There are literally dozens of exercises you can do at your desk to ensure better blood flow and combat the harsh effects long periods that sitting has on our bodies. These are my top 10 to do hourly, relatively undetected.

  1. Deep Breathing – Start with 5 deep breaths, exhaling as much air as possible to void the build-up of carbon dioxide in your lungs
  1. Foot Twirl – rotate your feet clockwise for 5 twirls, then anti-clockwise for 5 twirls
  1. Full Calf Flex – white seated roll each foot onto your heel, then onto your toe. Repeat 5 times for each leg.
  1. Thigh Pump – Simulate a ‘football-style’ run by rapidly tapping your feet on the floor for 30 seconds while seated.
  1. Thigh-High – While sitting in your chair, lift your right foot a few inches off of the floor. Keep your knee bent at a 90 degree angle and hold the position for 5-10 seconds each site. Repeat 5 times for each leg.
  1. Chair Shrug – Sit upright, grab side of the chair and try to lift yourself off the seat. Pausing at the top of the movement for 5-10 seconds. Repeat 5 times.
  1. Desk Biceps Curl – Sit close to the desk, place your open palm under the desk and ensure your elbows are bent at 90 degrees. Push up against the desk pausing at the top of the movement for 5-10 seconds. Repeat 5 times.
  1. Desk Triceps Pushdown – Sit close to the desk, place your open palm on top of the desk and ensure your elbows are bent at 90 degrees.

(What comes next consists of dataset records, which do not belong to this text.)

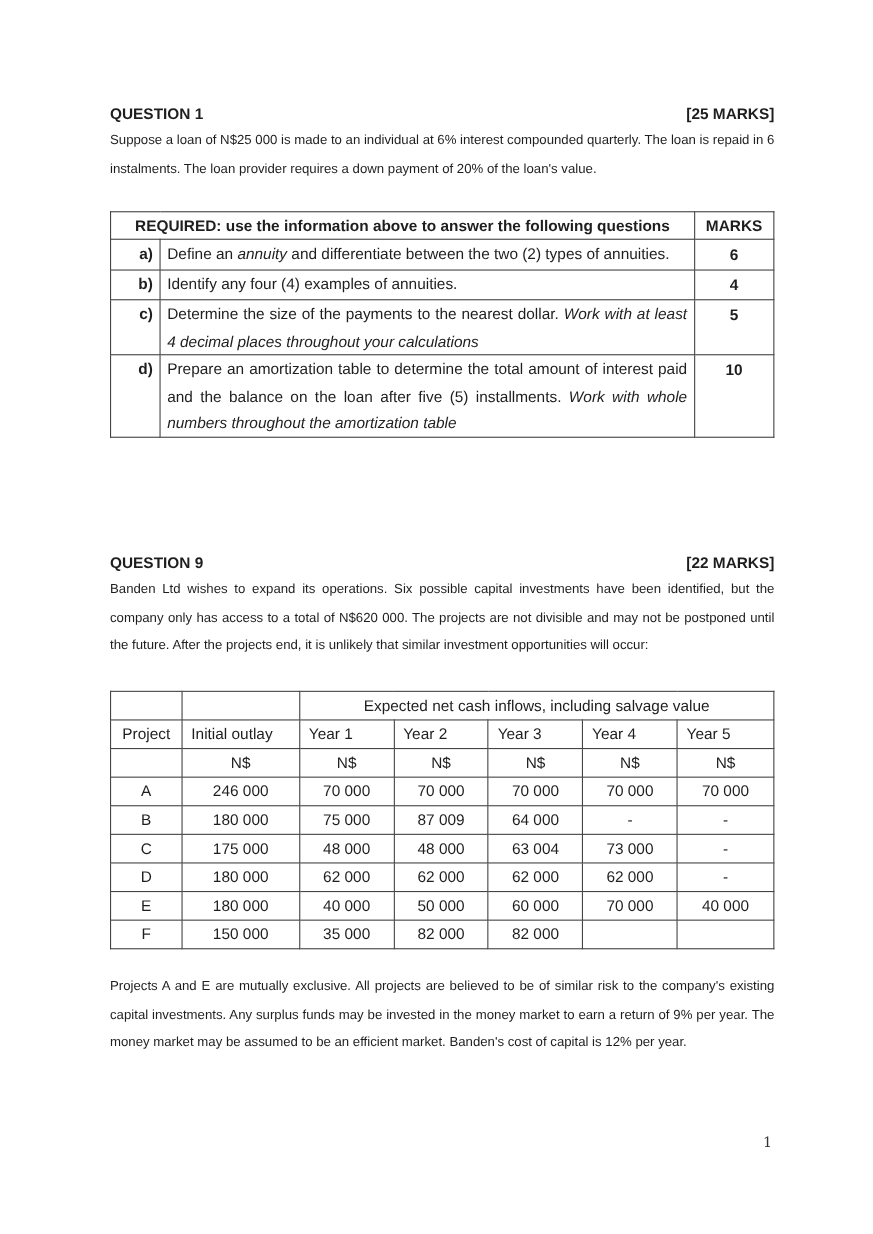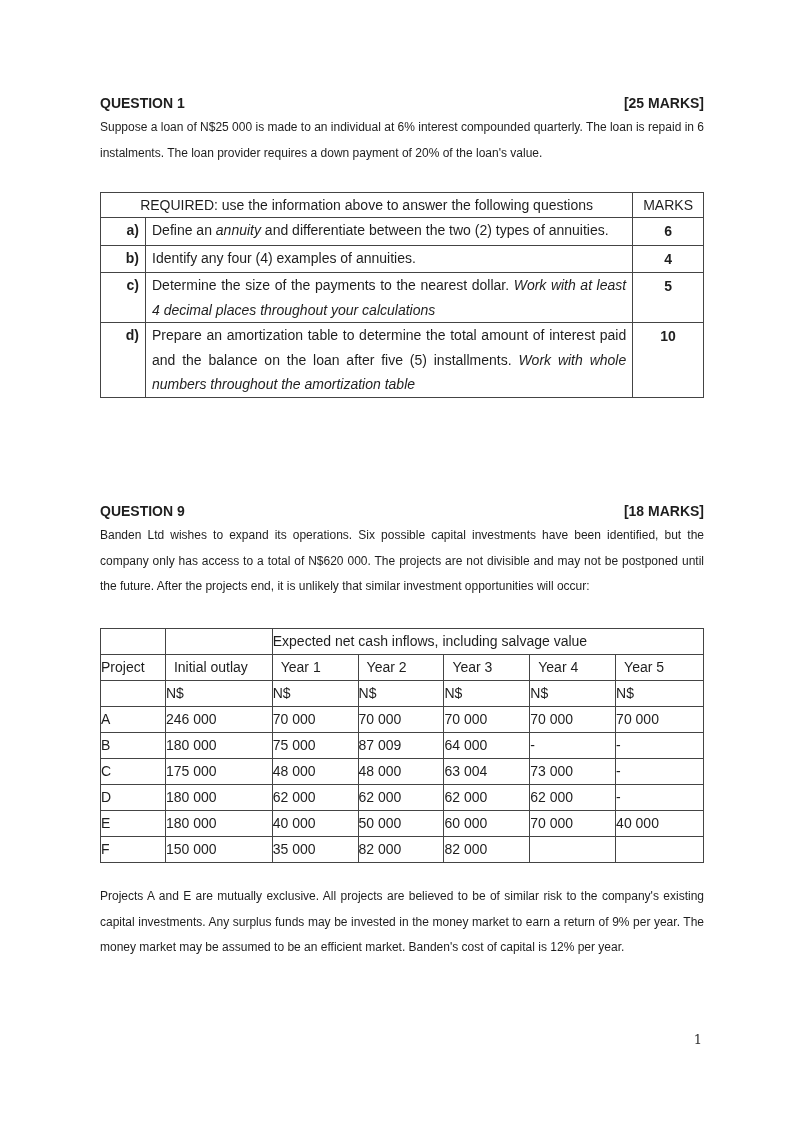"REQUIRED: use the information above" #t1 th { font-weight: normal -> bold }
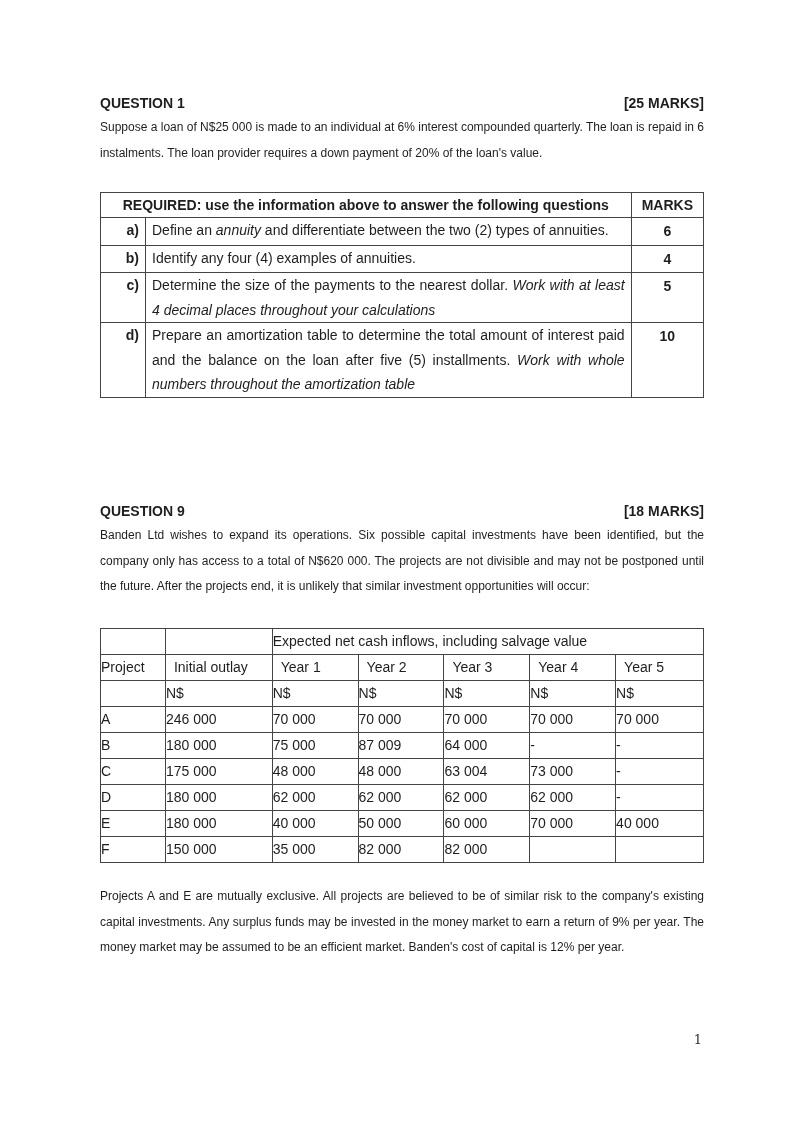"[18 MARKS]" span { text: 18 -> 22 }
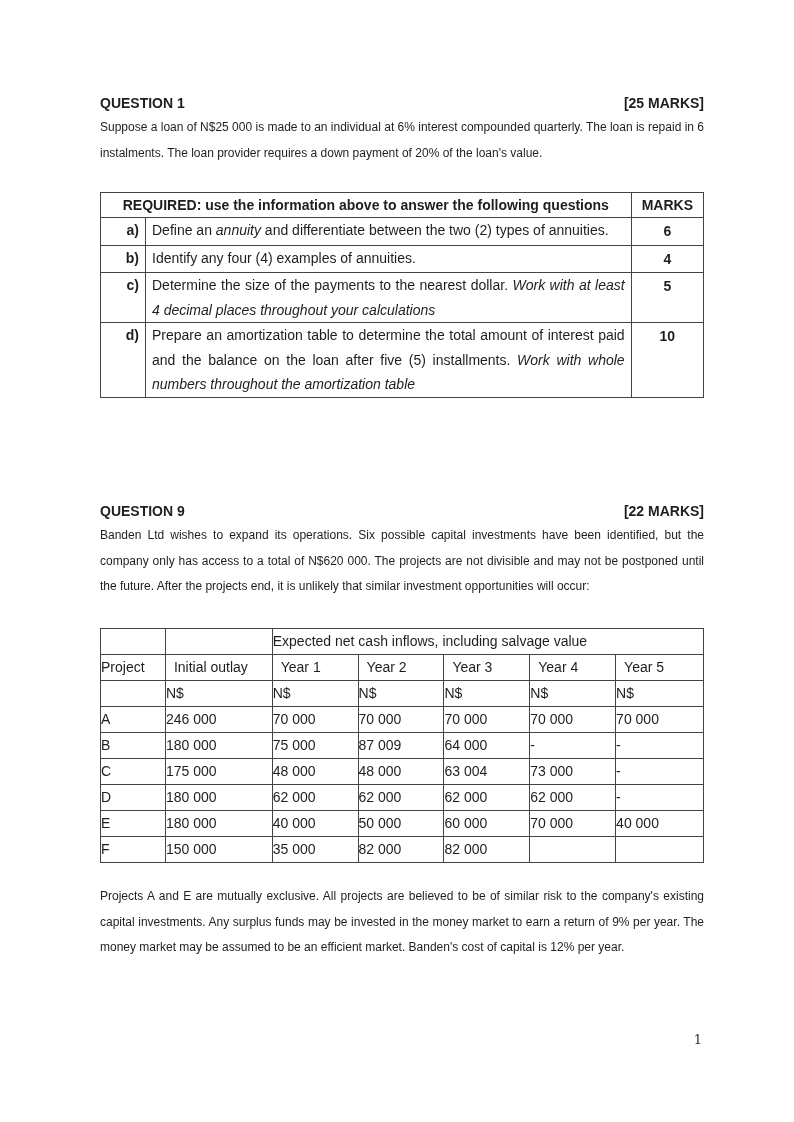"Expected net cash inflows, including" #t2 td.c { text-align: none -> center }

Push down against the desk pausing at the top of the movement for 5-10 seconds. Repeat 5 times.
  1. Hand Stretch – Tense and relax the muscles in your hands by first making a fist, then opening it and spreading your fingers. Repeat 5 times.
  1. Plié Squat – Stand up and point your toes outwards and take a wide stance. Slowly bend your knees in the direction of your toes as far as it comfortable, hold for 5-10 seconds and stand up. Repeat 5 times. While plié squats are more graceful than regular squats, give them a miss if your work attire includes a fitted skirt.

And lastly, get a pedometer or FitbitTM on to ensure you reach at least 10,000 steps a day.